[Data records]
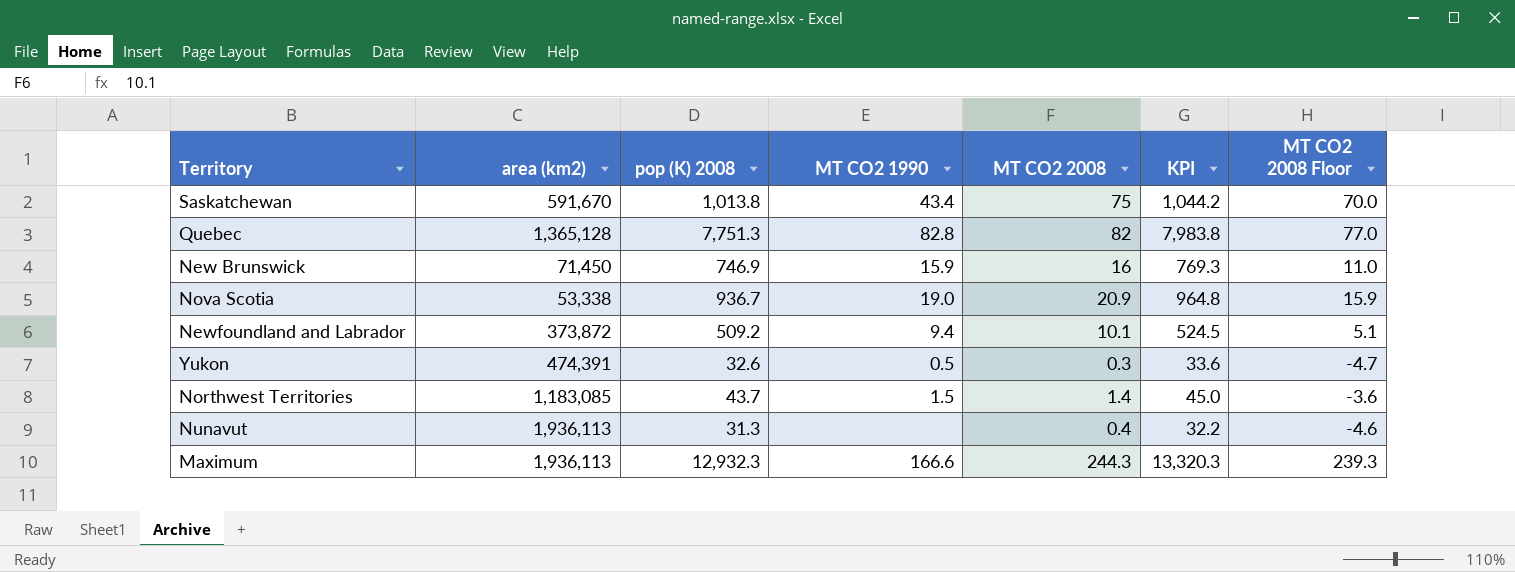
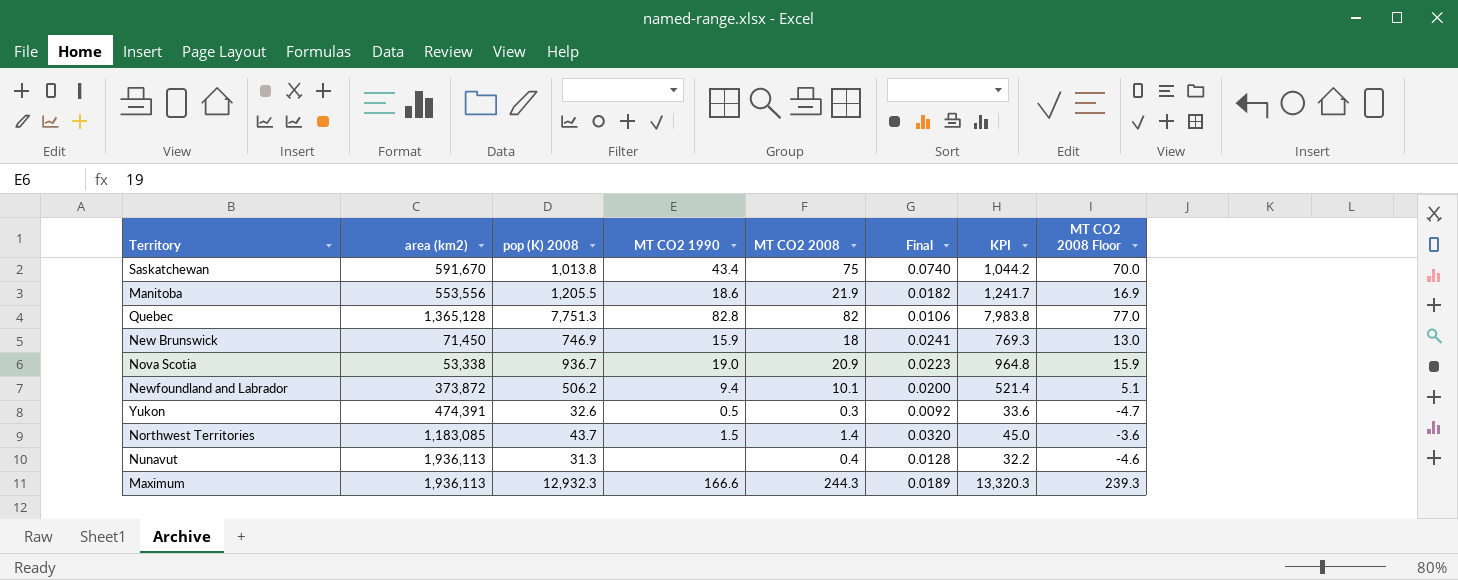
column Final | formula: none -> [MT CO2 2008] / [pop (K) 2008]
row Manitoba: none -> 553,556 | 1,205.5 | 18.6 | 21.9 | 0.0182 | 1,241.7 | 16.9
New Brunswick | MT CO2 2008: 16 -> 18
New Brunswick | MT CO2 2008 Floor: 11.0 -> 13.0
Newfoundland and Labrador | pop (K) 2008: 509.2 -> 506.2
Newfoundland and Labrador | KPI: 524.5 -> 521.4

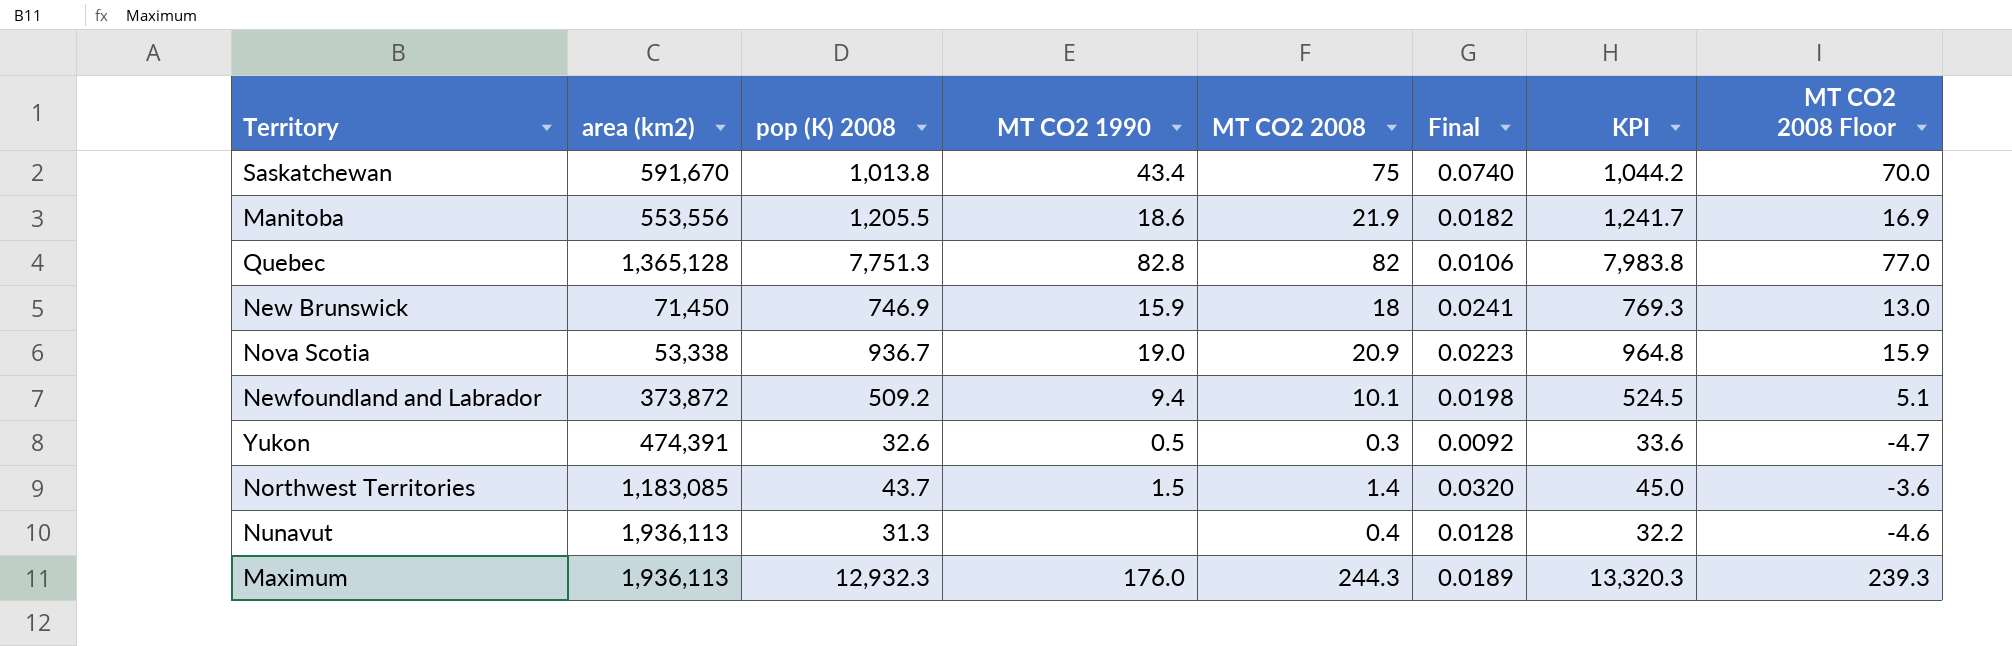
Newfoundland and Labrador | pop (K) 2008: 506.2 -> 509.2
Newfoundland and Labrador | Final: 0.0200 -> 0.0198
Newfoundland and Labrador | KPI: 521.4 -> 524.5
Maximum | MT CO2 1990: 166.6 -> 176.0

* WHAT THE TASK REQUIRES: What is needed is an exact reprint of every entry, pictures excluded.

* PROBLEM SOLUTION:
column Final | formula: none -> [MT CO2 2008] / [pop (K) 2008]
row Manitoba: none -> 553,556 | 1,205.5 | 18.6 | 21.9 | 0.0182 | 1,241.7 | 16.9
New Brunswick | MT CO2 2008: 16 -> 18
New Brunswick | MT CO2 2008 Floor: 11.0 -> 13.0
Newfoundland and Labrador | pop (K) 2008: 509.2 -> 506.2
Newfoundland and Labrador | KPI: 524.5 -> 521.4

Newfoundland and Labrador | pop (K) 2008: 506.2 -> 509.2
Newfoundland and Labrador | Final: 0.0200 -> 0.0198
Newfoundland and Labrador | KPI: 521.4 -> 524.5
Maximum | MT CO2 1990: 166.6 -> 176.0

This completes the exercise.